最後のサビの手前、主人公は「君」の思い出のひとつである「たばこ」に火をつけます。

まだ「君」のことを思っているようにも解釈できるのですが、反面、〈どうして火をつけてしまった〉〈ひとくち吸ってしまった〉と、「たばこ」を吸うことに後悔が漂います。

この作品の中で「たばこ」は、「僕」と「君」との接点であるはずなのに、それに触れる主人公からは、どこか割り切れない感情が読み取れる。

仮にこの場面で主人公が自分の言動のせいで「君」を傷つけたとストレートに思っているだけなのだとしたら、「君の思い出であるたばこを吸って煙が目にしみた」でいいはずです。
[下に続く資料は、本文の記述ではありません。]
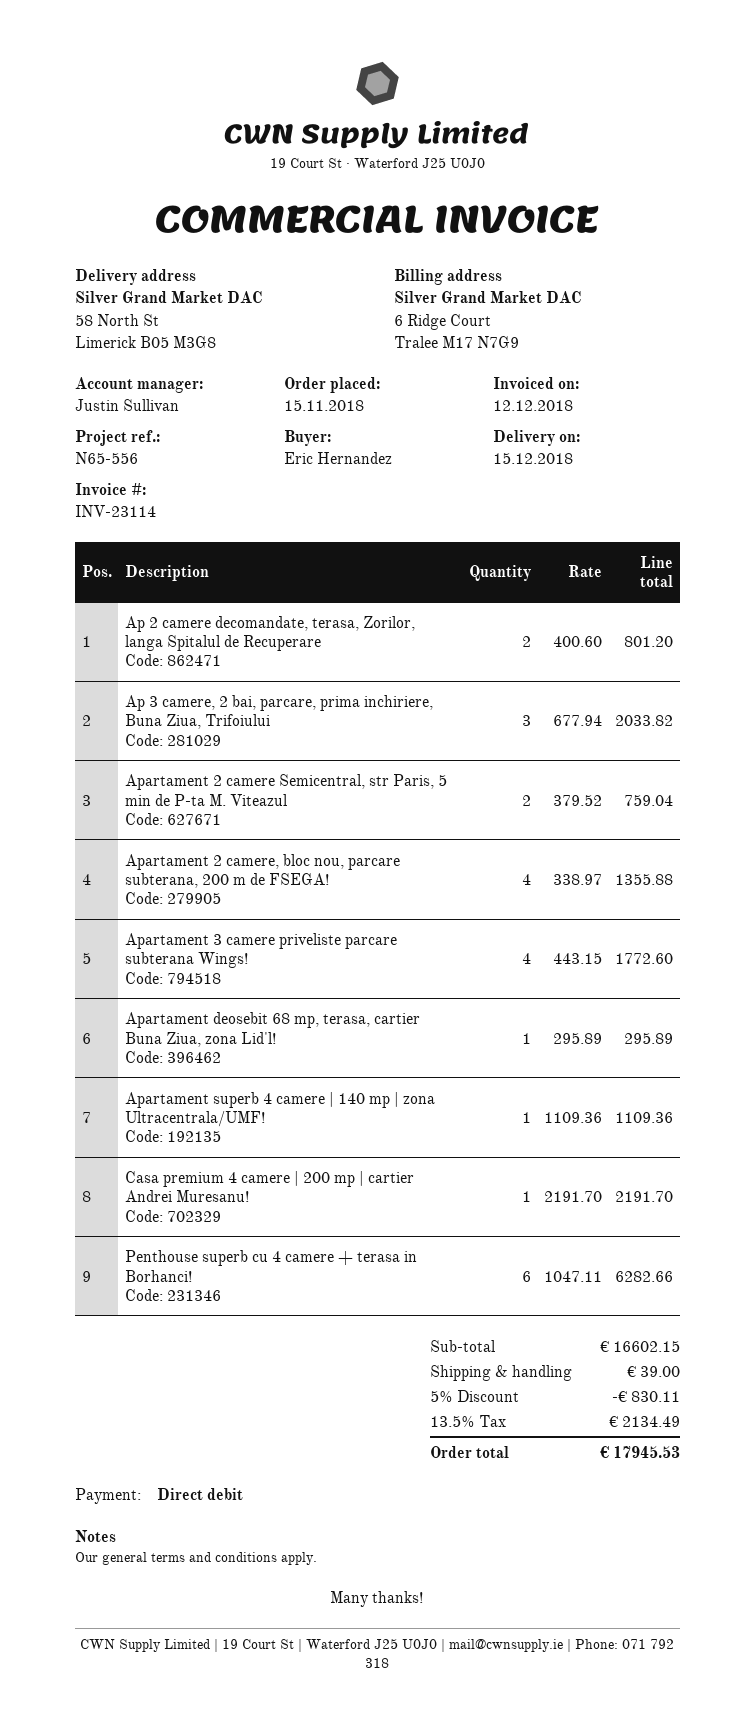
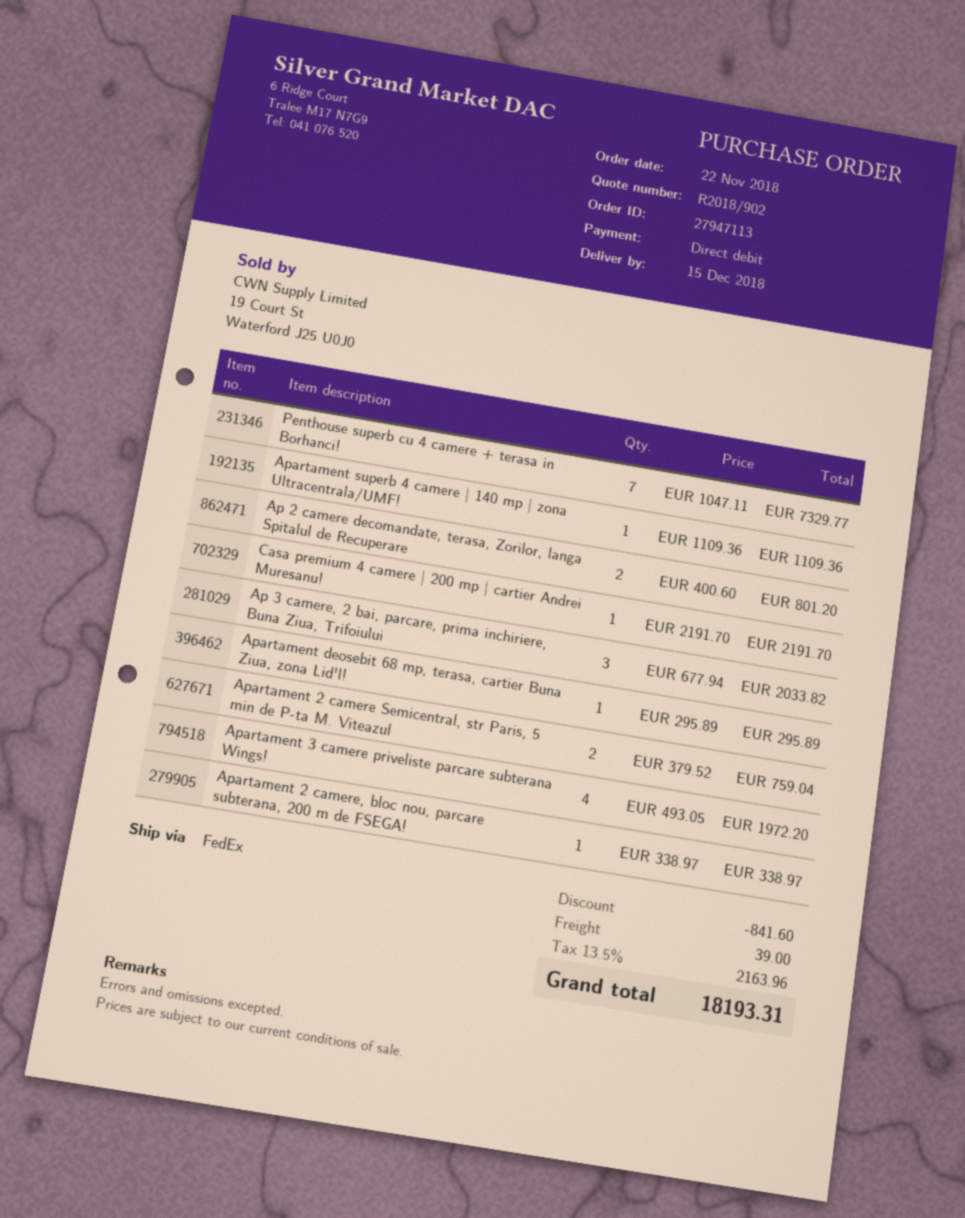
order date: 2018-11-15 -> 2018-11-22
Apartament 2 camere, bloc nou, parcare subterana, 200 m de FSEGA!: 4 x 338.97 = 1355.88 -> 1 x 338.97 = 338.97
Apartament 3 camere priveliste parcare subterana Wings!: 4 x 443.15 = 1772.60 -> 4 x 493.05 = 1972.20
Penthouse superb cu 4 camere + terasa in Borhanci!: 6 x 1047.11 = 6282.66 -> 7 x 1047.11 = 7329.77
discount: 830.11 -> 841.60
tax: 13.5% = 2134.49 -> 13.5% = 2163.96
total: 17945.53 -> 18193.31

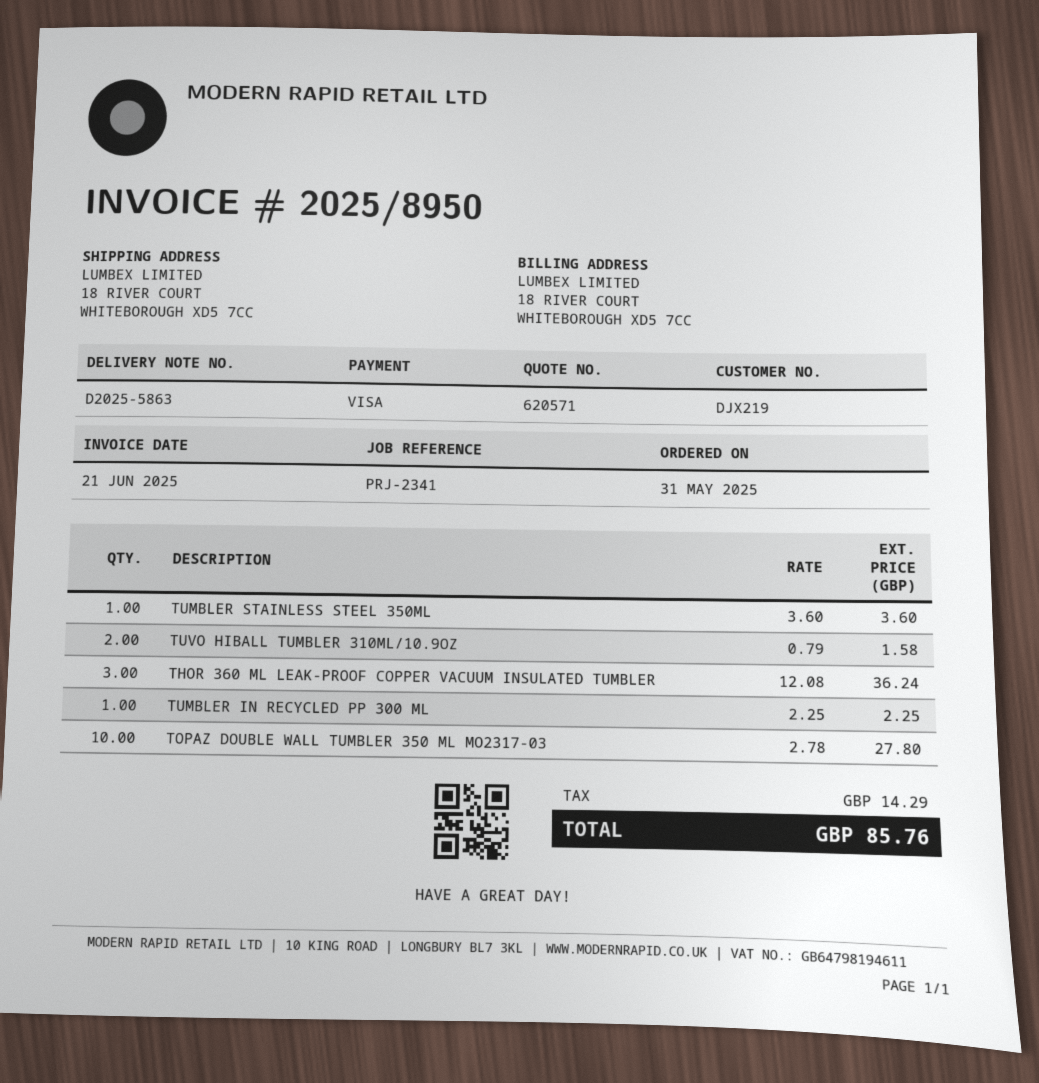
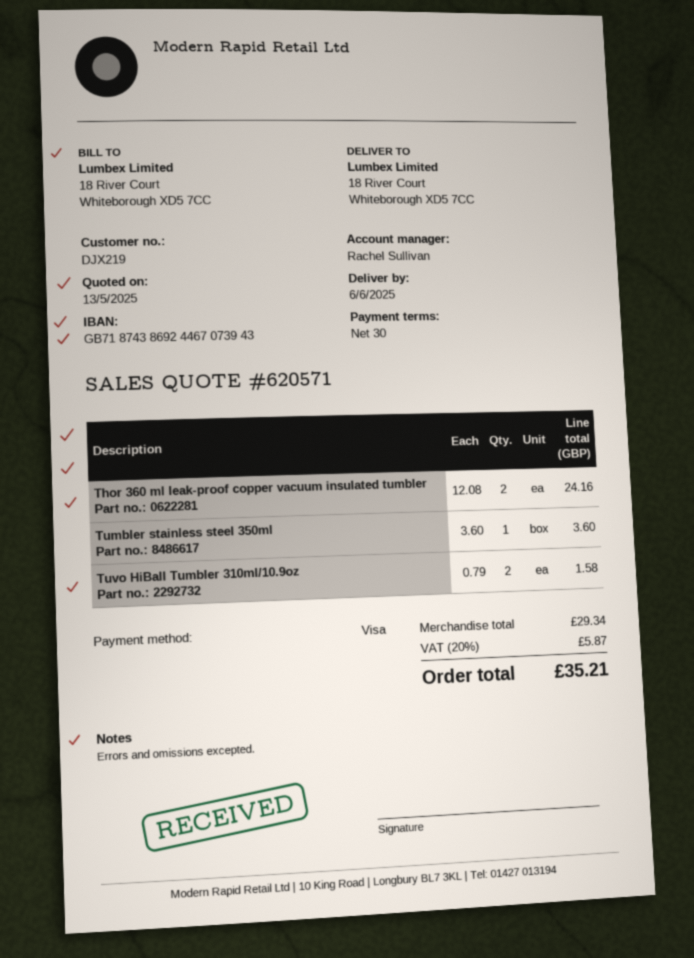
THOR 360 ML LEAK-PROOF COPPER VACUUM INSULATED TUMBLER: 3 x 12.08 = 36.24 -> 2 x 12.08 = 24.16
TUMBLER IN RECYCLED PP 300 ML: 1 x 2.25 = 2.25 -> none
TOPAZ DOUBLE WALL TUMBLER 350 ML MO2317-03: 10 x 2.78 = 27.80 -> none
tax: 14.29 -> 5.87
total: 85.76 -> 35.21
にも関わらず、この歌詞では他の感情を匂わす表現がなされています。

僕はこの表現と、前に出てきた主人公もそこそこ「君」のことを思っていたことが分かる表現を合わせて考えた時、主人公には「君にだって悪いところはあったんじゃないの」という、「君」をなじる気持ちが描かれている歌だと解釈するようになりました。

「僕の悪い所はいっぱいあるけど、君だって...」

これが「たばこ」で書かれた主人公の気持ちなんじゃないかなというのが僕の考え。

「僕」が「大嫌いなたばこ」を「吸った」とき、「むせた」というのは、全部「僕」が悪いと受け入れようと思ったのだけど、どこか受け入れきれない部分があったということのメタファーなんじゃないかなと思うのです。

 

そして最後のサビへ。

最後のサビでは〈「もっとちゃんと僕を見ててよ」〉という気持ちと〈『もっとちゃんと君を見てれば』〉という気持ちが並行して描かれ、2つの気持ちの間で揺れる主人公の心情が分かります。

そして、〈少し苦い君の匂いに泣けた〉と続く。

最後に「君」の思い出のたばこを吸って涙を流すわけです。

 

別れ際の心情は複雑です。

相手の悪い所を思い出す一方で自分も悪かったんじゃないかと思ったり、自分の態度を反省しつつも向こうにだって悪い所はあったんじゃないのと思ったり...

「僕の悪い所はいっぱいあったかもしれないけど、君だって...」
そんな、別れたばかりの繊細な気持ちを歌ったのが、コレサワの『たばこ』だと思うのです。